# Overview

In this tutorial, we'll use Feast to generate training data and power online model inference for a 
ride-sharing driver satisfaction prediction model. Feast solves several common issues in this flow:

1. **Training-serving skew and complex data joins:** Feature values often exist across multiple tables. Joining 
   these datasets can be complicated, slow, and error-prone.
   * Feast joins these tables with battle-tested logic that ensures _point-in-time_ correctness so future feature 
     values do not leak to models.
2. **Online feature availability:** At inference time, models often need access to features that aren't readily 
   available and need to be precomputed from other data sources.
   * Feast manages deployment to a variety of online stores (e.g. DynamoDB, Redis, Google Cloud Datastore) and 
     ensures necessary features are consistently _available_ and _freshly computed_ at inference time.
3. **Feature and model versioning:** Different teams within an organization are often unable to reuse 
   features across projects, resulting in duplicate feature creation logic. Models have data dependencies that need 
   to be versioned, for example when running A/B tests on model versions.
   * Feast enables discovery of and collaboration on previously used features and enables versioning of sets of 
     features (via _feature services_).
   * _(Experimental)_ Feast enables light-weight feature transformations so users can re-use transformation logic 
     across online / offline use cases and across models.

We will:
1. Deploy a local feature store with a **Parquet file offline store** and **Sqlite online store**.
2. Build a training dataset using our time series features from our **Parquet files**.
3. Materialize feature values from the offline store into the online store.
4. Read the latest features from the online store for inference.

## Step 1: Install Feast

Install Feast (and Pygments for pretty printing) using pip:


In [None]:
%%sh
pip install feast -U -q
pip install Pygments -q
echo "Please restart your runtime now (Runtime -> Restart runtime). This ensures that the correct dependencies are loaded."

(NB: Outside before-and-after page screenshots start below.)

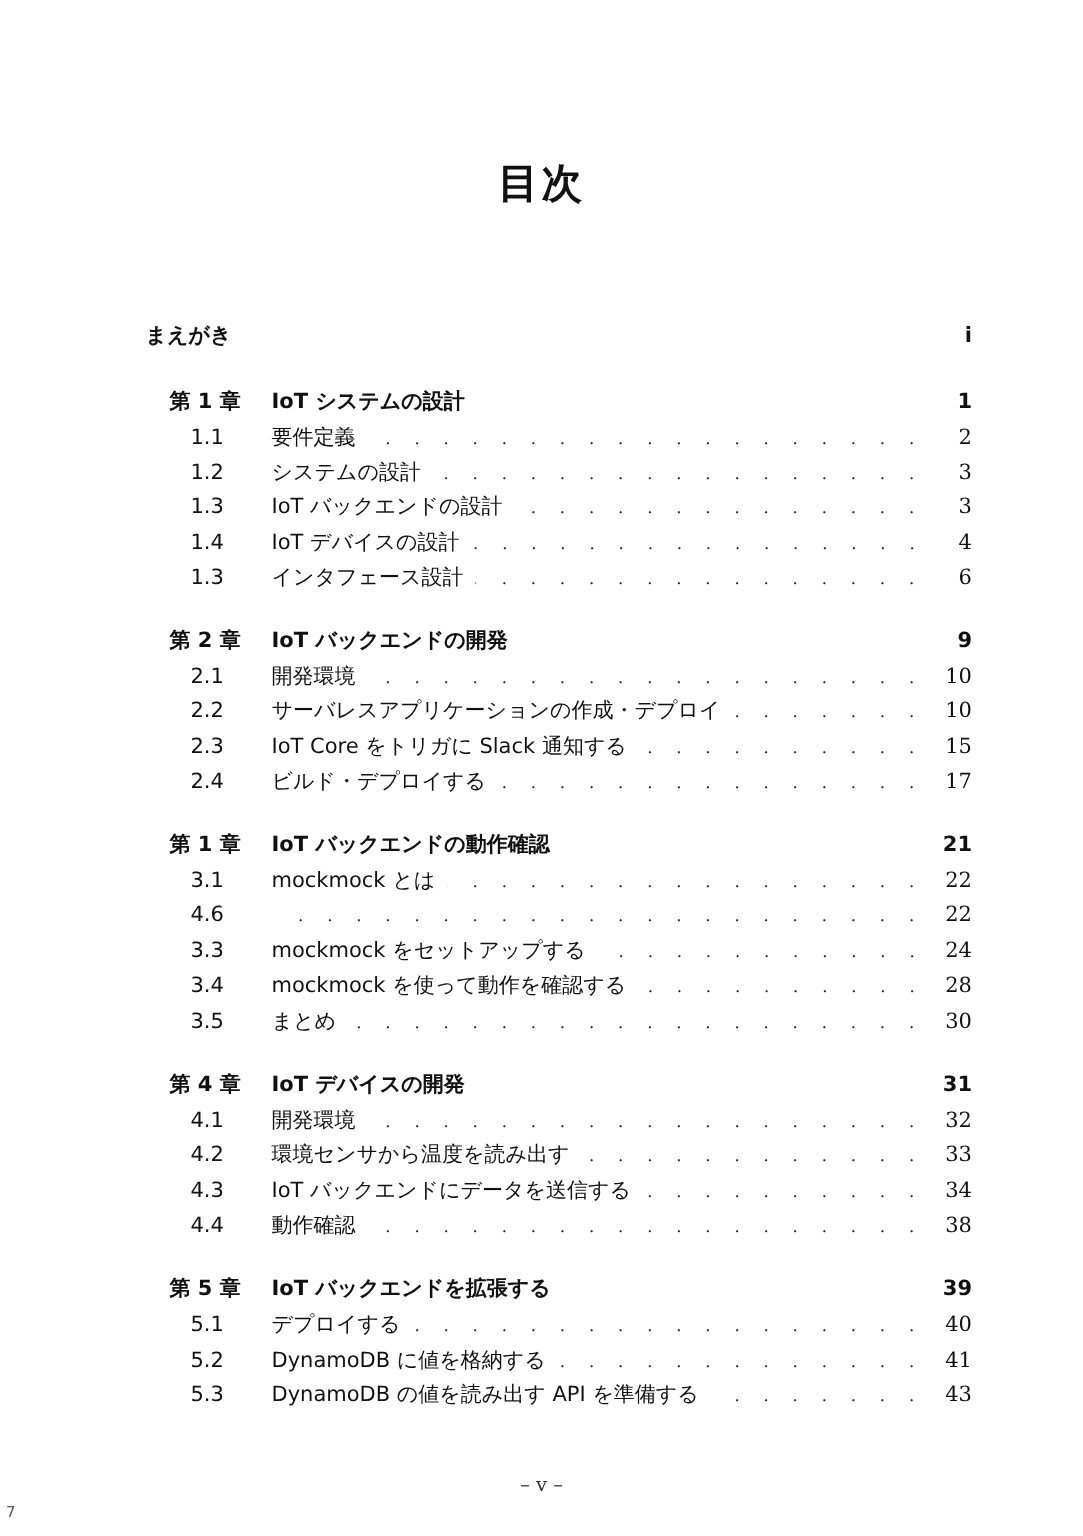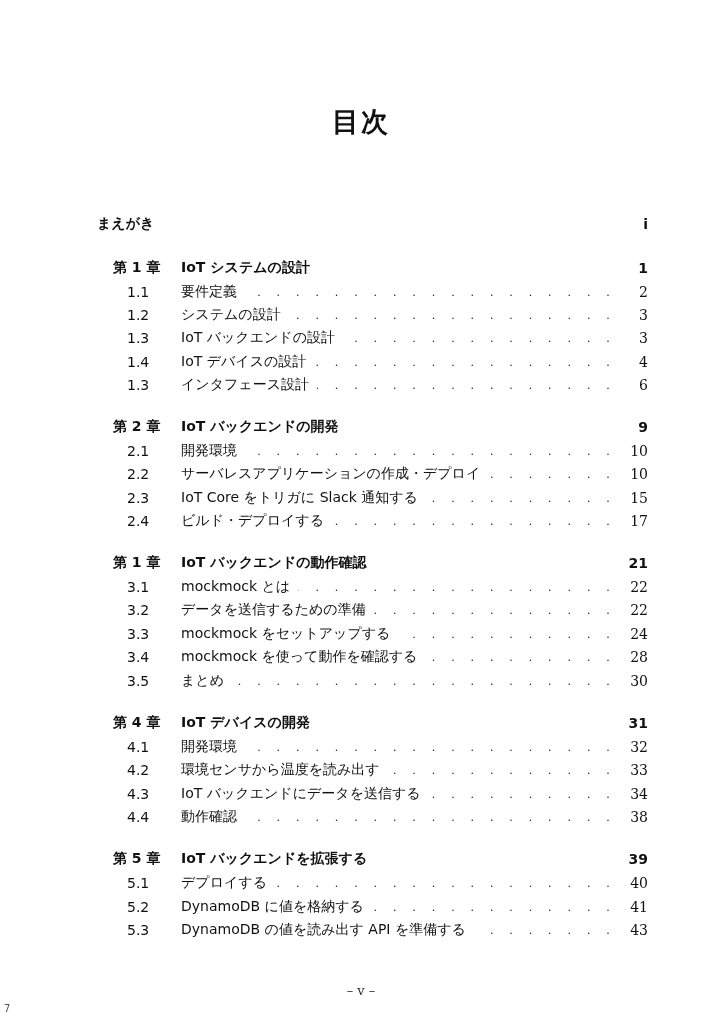--- a/index.html
+++ b/index.html
@@ -128,22 +128,21 @@
     <span class="leader"></span>
     <span class="page">21</span>
   </div>
   <div class="row section" style="top:576px">
     <span class="num">3.1</span>
     <span class="label">mockmock とは</span>
     <span class="leader">. . . . . . . . . . . . . . . . . . . . . . . . . . . . . . . . . . . . . . . . . . . . . . . . . . . . . . . . .</span>
     <span class="page">22</span>
   </div>
   <div class="row section" style="top:599px">
-    <span class="num">3.2</span>
-    <span class="label">データを送信するための準備</span>
+    <span class="num">4.6</span>
     <span class="leader">. . . . . . . . . . . . . . . . . . . . . . . . . . . . . . . . . . . . . . . . . . . . . . . . . . . . . . . . .</span>
     <span class="page">22</span>
   </div>
   <div class="row section" style="top:623px">
     <span class="num">3.3</span>
     <span class="label">mockmock をセットアップする</span>
     <span class="leader">. . . . . . . . . . . . . . . . . . . . . . . . . . . . . . . . . . . . . . . . . . . . . . . . . . . . . . . . .</span>
     <span class="page">24</span>
   </div>
   <div class="row section" style="top:646px">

**Reminder**: Please restart your runtime after installing Feast (Runtime -> Restart runtime). This ensures that the correct dependencies are loaded.


## Step 2: Create a feature repository

A feature repository is a directory that contains the configuration of the feature store and individual features. This configuration is written as code (Python/YAML) and it's highly recommended that teams track it centrally using git. See [Feature Repository](https://docs.feast.dev/reference/feature-repository) for a detailed explanation of feature repositories.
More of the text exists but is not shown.